> [Requirement]: Your answer must be every line of the data that holds the string "text".

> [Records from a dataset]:
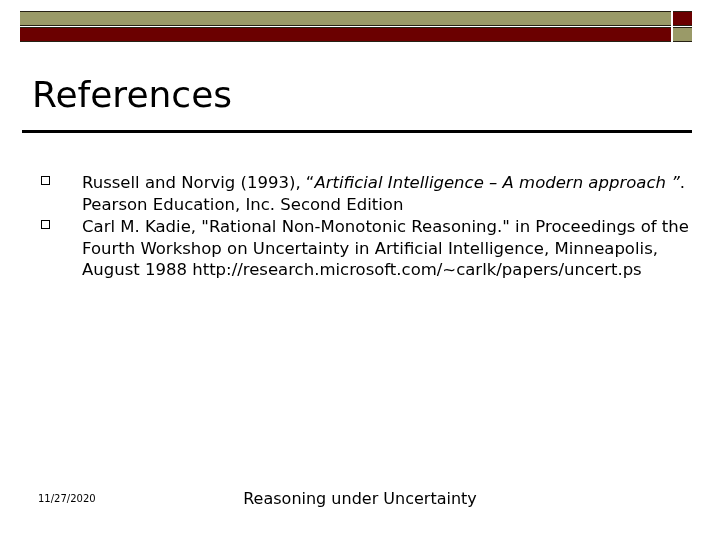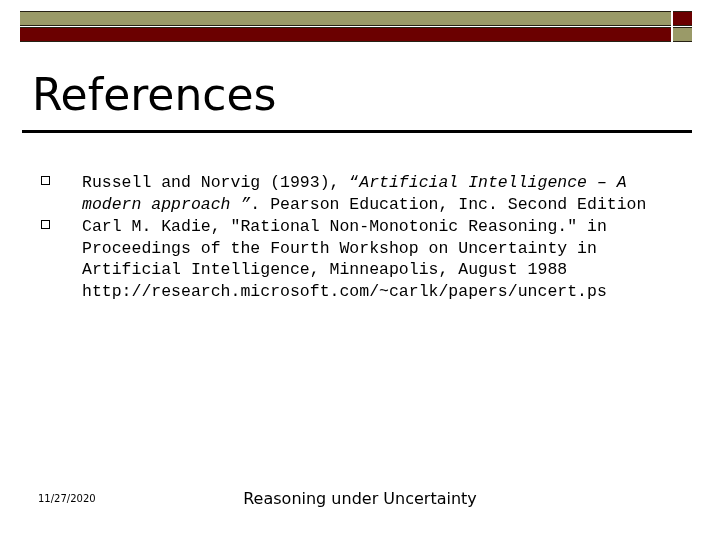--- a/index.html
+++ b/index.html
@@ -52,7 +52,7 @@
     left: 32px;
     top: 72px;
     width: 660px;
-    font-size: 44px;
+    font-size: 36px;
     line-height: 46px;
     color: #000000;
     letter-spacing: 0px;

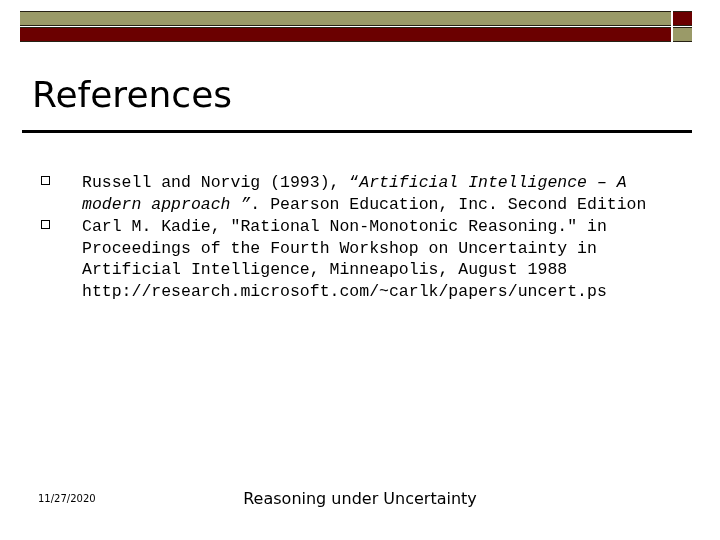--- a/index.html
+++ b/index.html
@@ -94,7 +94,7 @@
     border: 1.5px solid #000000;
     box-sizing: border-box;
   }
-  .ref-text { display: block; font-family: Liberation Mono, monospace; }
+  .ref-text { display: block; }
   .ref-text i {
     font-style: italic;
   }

* * *

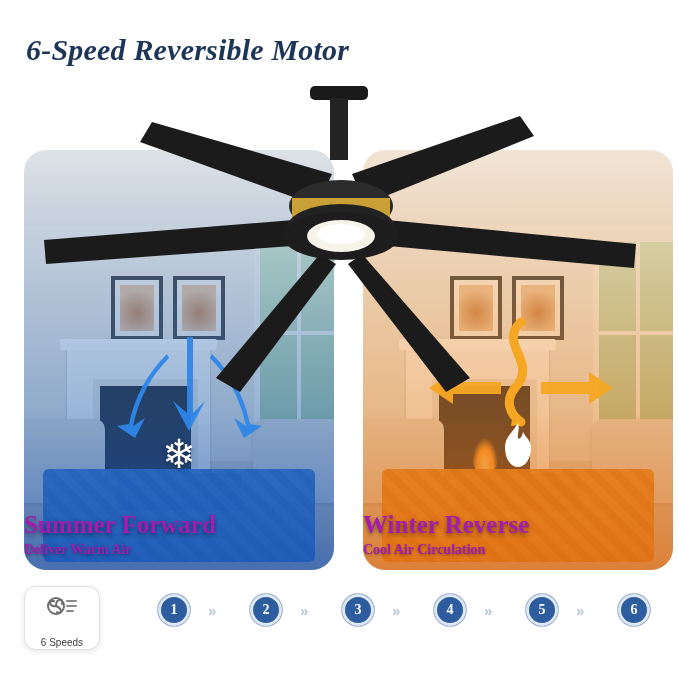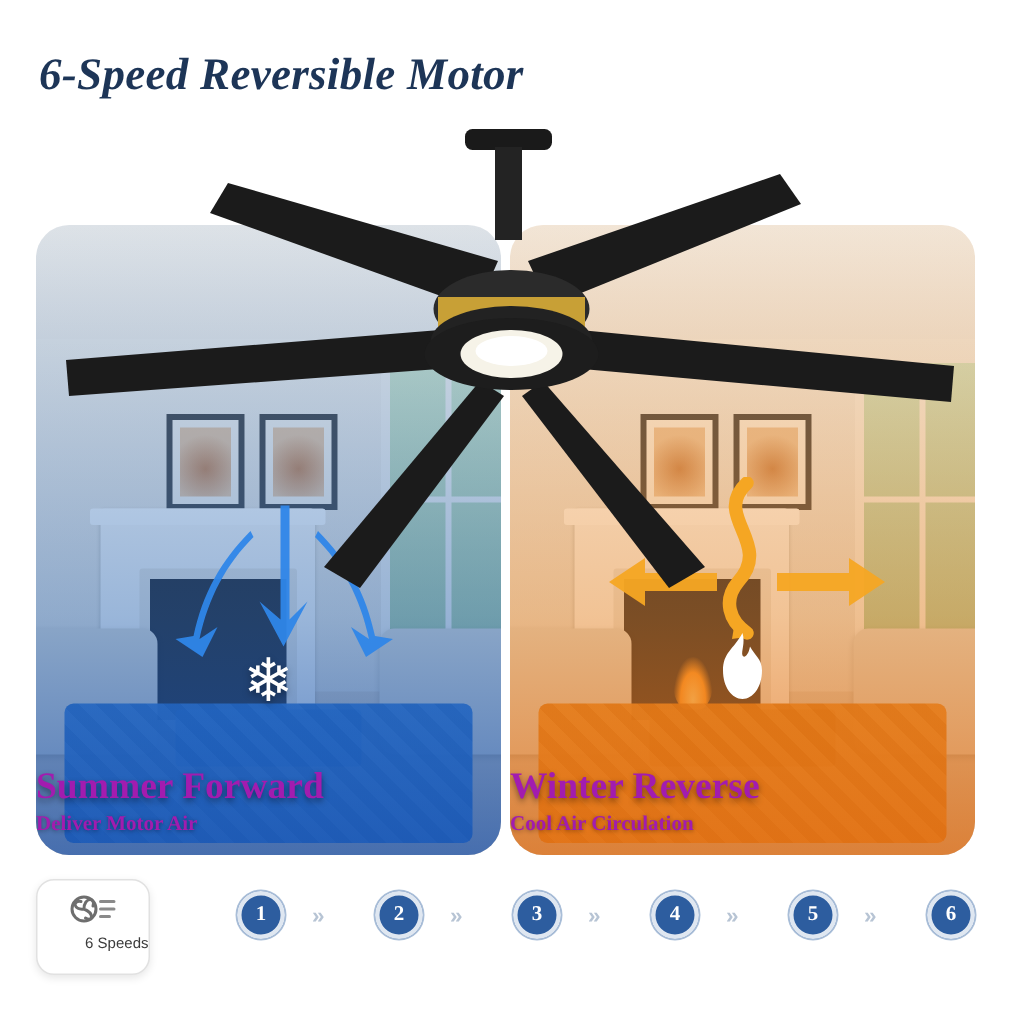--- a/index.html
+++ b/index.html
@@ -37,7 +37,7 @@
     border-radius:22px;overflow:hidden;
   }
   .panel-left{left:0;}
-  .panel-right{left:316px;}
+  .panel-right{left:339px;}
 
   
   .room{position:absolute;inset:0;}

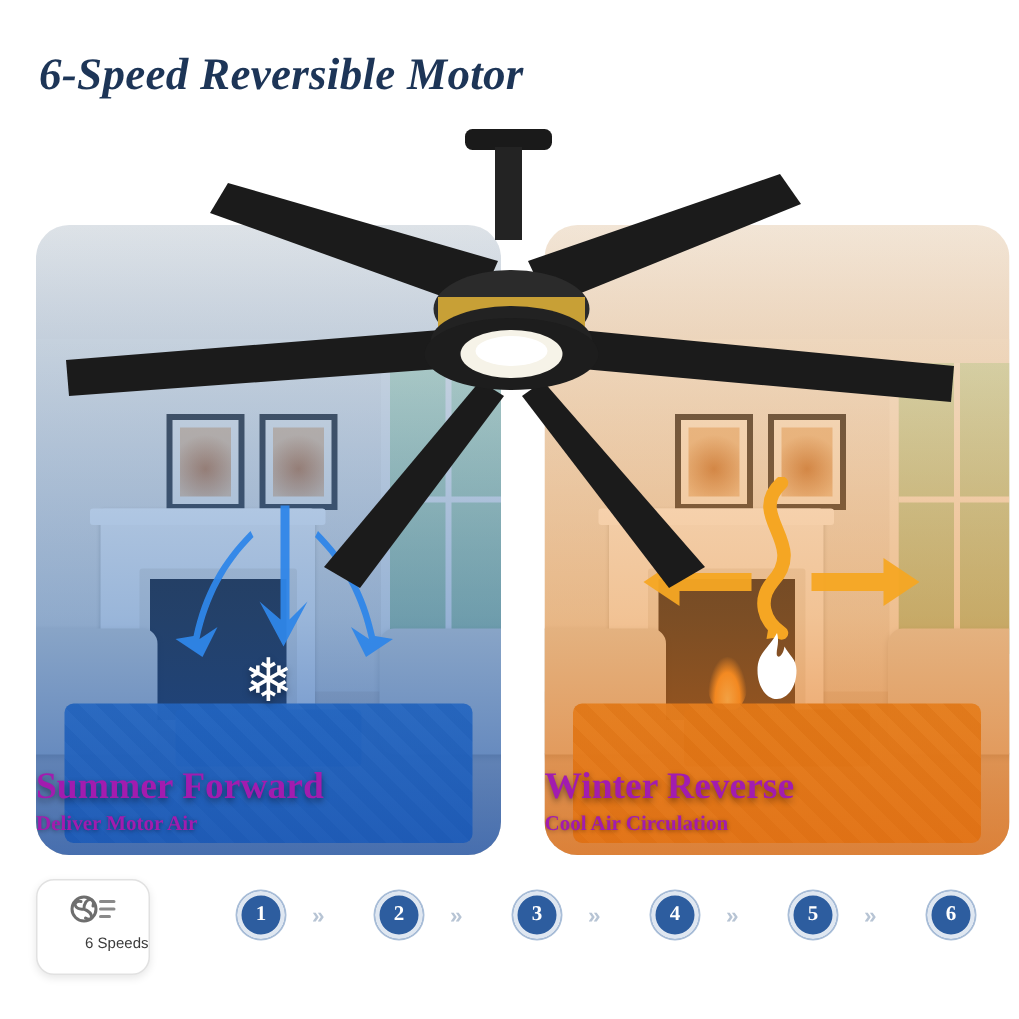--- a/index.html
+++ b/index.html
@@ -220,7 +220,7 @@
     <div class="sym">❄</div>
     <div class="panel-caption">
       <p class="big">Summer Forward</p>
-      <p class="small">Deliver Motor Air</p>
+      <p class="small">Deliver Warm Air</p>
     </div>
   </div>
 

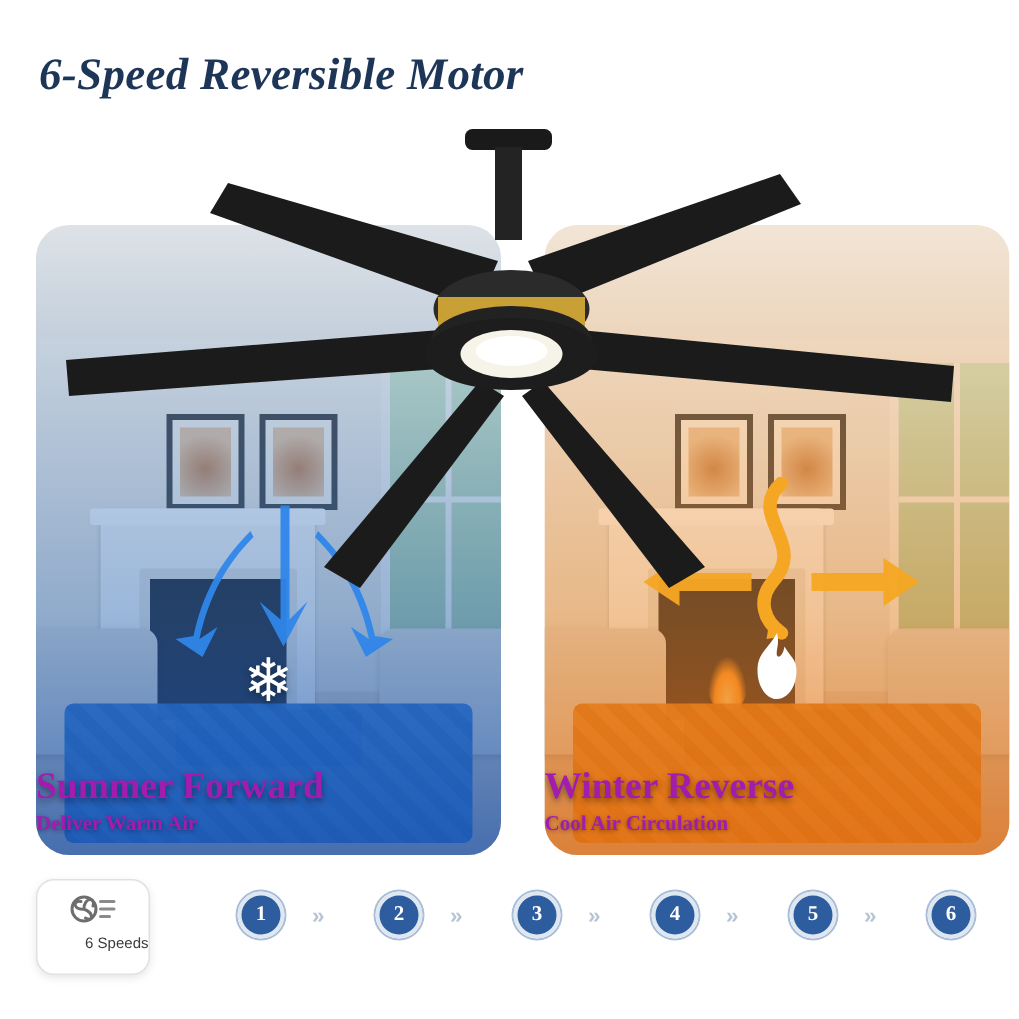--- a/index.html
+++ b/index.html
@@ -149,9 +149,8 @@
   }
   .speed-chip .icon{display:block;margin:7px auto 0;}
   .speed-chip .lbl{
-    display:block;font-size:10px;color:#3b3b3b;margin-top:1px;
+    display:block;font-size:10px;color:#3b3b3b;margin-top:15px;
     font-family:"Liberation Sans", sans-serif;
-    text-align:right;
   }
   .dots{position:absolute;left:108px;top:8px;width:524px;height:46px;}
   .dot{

--

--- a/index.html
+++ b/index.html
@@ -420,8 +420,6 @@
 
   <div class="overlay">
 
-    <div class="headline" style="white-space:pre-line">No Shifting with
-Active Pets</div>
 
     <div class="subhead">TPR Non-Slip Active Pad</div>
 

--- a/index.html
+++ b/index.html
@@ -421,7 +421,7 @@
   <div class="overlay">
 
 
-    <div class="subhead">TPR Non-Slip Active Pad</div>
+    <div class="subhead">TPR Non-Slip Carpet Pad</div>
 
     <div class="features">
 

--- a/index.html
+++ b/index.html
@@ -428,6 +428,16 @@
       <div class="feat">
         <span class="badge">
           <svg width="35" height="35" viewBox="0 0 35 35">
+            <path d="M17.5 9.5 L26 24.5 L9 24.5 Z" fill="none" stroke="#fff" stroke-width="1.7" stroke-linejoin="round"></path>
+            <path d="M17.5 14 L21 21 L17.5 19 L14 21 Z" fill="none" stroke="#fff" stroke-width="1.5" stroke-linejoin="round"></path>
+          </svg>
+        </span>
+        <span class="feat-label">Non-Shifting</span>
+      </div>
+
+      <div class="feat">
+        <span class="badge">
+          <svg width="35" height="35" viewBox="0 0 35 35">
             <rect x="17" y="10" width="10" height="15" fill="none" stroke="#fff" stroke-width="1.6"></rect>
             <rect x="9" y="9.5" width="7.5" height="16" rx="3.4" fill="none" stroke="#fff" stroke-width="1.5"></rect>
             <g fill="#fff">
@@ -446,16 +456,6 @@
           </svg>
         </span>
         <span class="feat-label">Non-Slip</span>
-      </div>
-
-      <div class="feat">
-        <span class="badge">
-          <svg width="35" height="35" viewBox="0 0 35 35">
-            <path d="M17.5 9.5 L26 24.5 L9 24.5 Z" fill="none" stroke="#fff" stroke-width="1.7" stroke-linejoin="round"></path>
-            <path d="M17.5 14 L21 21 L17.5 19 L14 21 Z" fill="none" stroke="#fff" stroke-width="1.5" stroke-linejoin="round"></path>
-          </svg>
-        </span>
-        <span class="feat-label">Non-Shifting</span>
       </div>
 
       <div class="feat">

> [Result below]:
-  .ref-text { display: block; font-family: Liberation Mono, monospace; }
+  .ref-text { display: block; }
   .ref-text i {
-    text-align:right;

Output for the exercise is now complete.